Asa yang Tertunda |

in #fiction6 years ago (edited)


Source


SUARA ketukan mesin tik dari kamar sebelah menyadarkanku dari kelelapan tidur siang. Shit! Anak tak tahu diri itu kali ini benar-benar telah merampok kebebasanku. Bergegas aku menuju ke kamar sebelah dan mendobrak pintu yang memang tidak dikunci.

“Heh, tak bisakah kamu mengetuk pintu lebih dulu?”

“Apa itu perlu untuk masuk ke kamar pengacau?” balasku sengit.

“Siapa pengacau?”

“Yah, siapa lagi. Kamu telah mengganggu tidur siangku, tahu?”

Sam tersenyum. Fuih, mending kalo manis!

“Ini sudah jam empat, Non,” katanya sambil bersiap melanjutkan pekerjaannya.

“Tapi aku baru tidur setenga jam lalu.”

“Setengah jam sudah cukup buat kamu yang tidak mempunyai tugas apa-apa.”

Aku mendengus kesal. Sejak dia berada di rumah ini seminggu lalu, dia telah merusak ketenteramanku. Kini benar-benar kusesali mengapa Mama mengizinkan anak tak tahu diri itu menetap di sini.

“Sudah , jangan memelototi aku seperti itu. Sebaiknya kamu segera keluar agar aku bisa melanjutkan pekerjaannku.”

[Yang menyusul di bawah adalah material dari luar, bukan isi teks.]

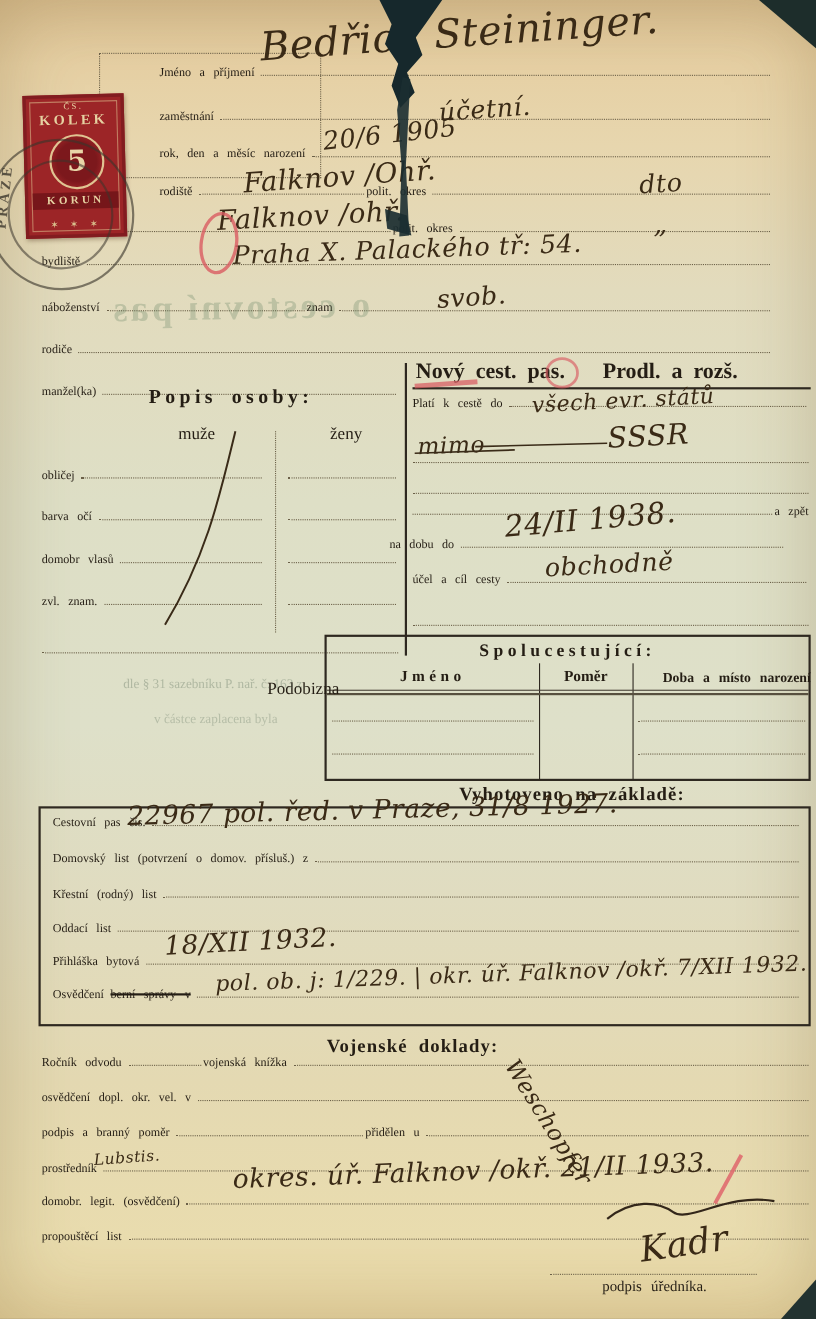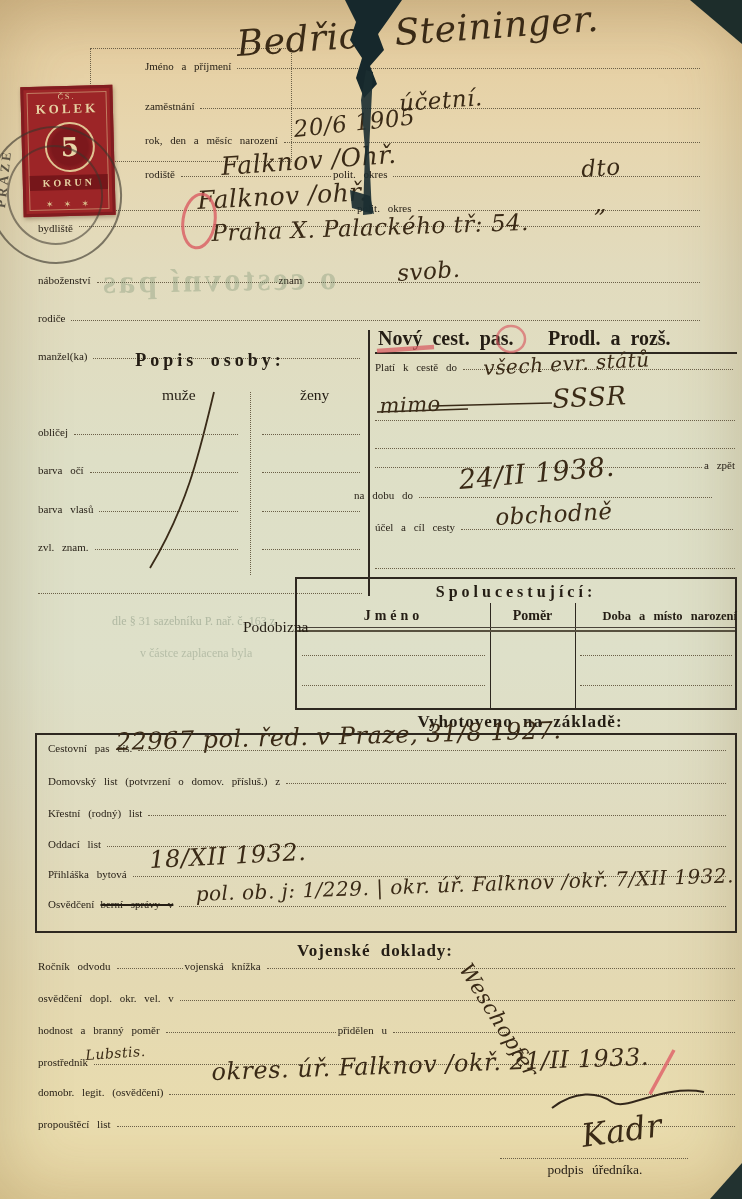"bydliště" div.row { align-items: center -> none; top: 222px -> 232px }
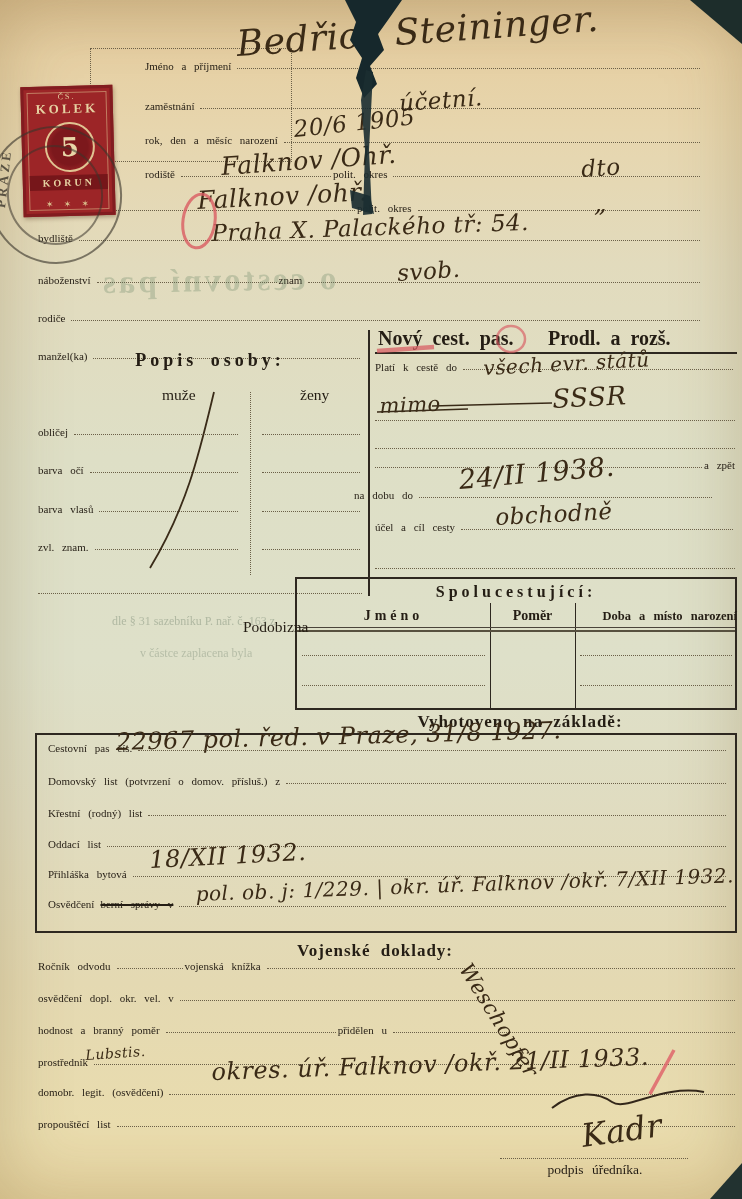"barva vlasů" span.lbl { text: barva -> domobr }
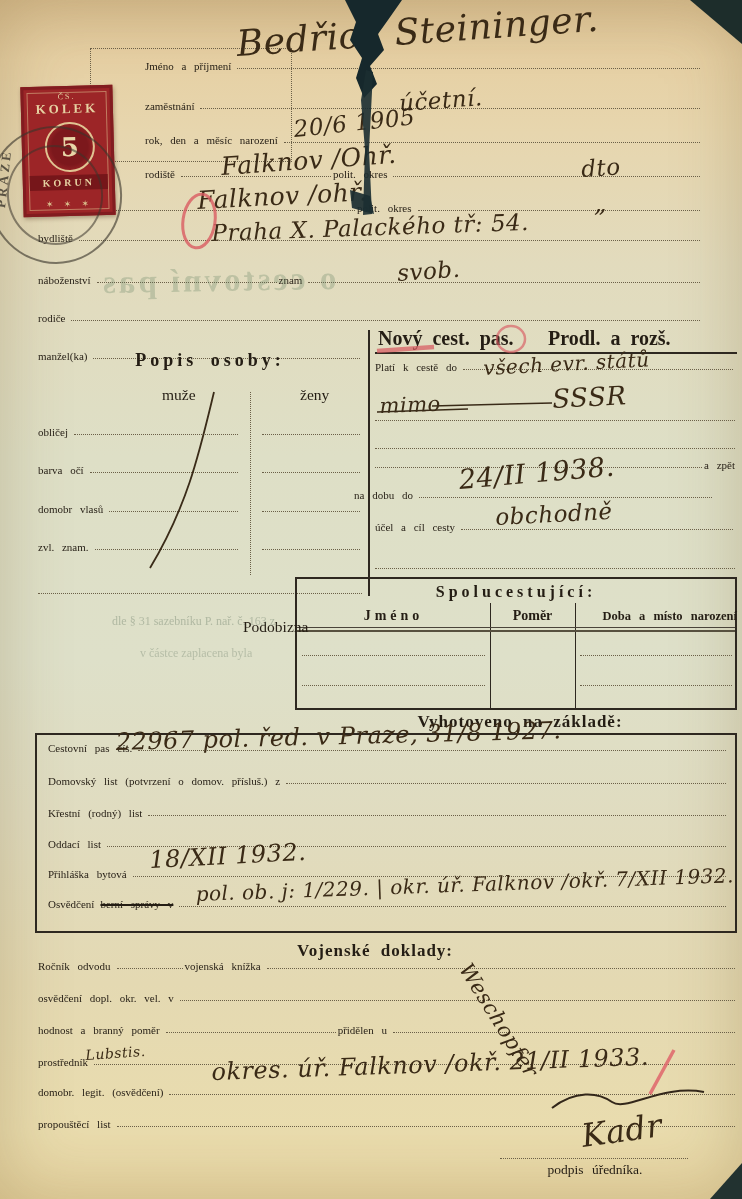"hodnost a branný poměr" span.lbl { text: hodnost -> podpis }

“Kau tak berhak mengusirku, ini rumahku,” tukasku keras.

“Tapi ini kamarku. Dan aku nggak bisa berkonsentrasi penuh kalau ditongkrongin dara manis seperti kamu.”

“Gombal!”

“Hehehe…. Kamu memang manis, kok.”

Aku berbalik dengan rasa kesal yang membuncah. Sam selalu begitu, selalu menanggapi kemarahanku dengan ketenangannya yang terkadang memuakkan bagiku.

“Ta, kalau kamu ke dapur, tolong buatkan aku teh manis.”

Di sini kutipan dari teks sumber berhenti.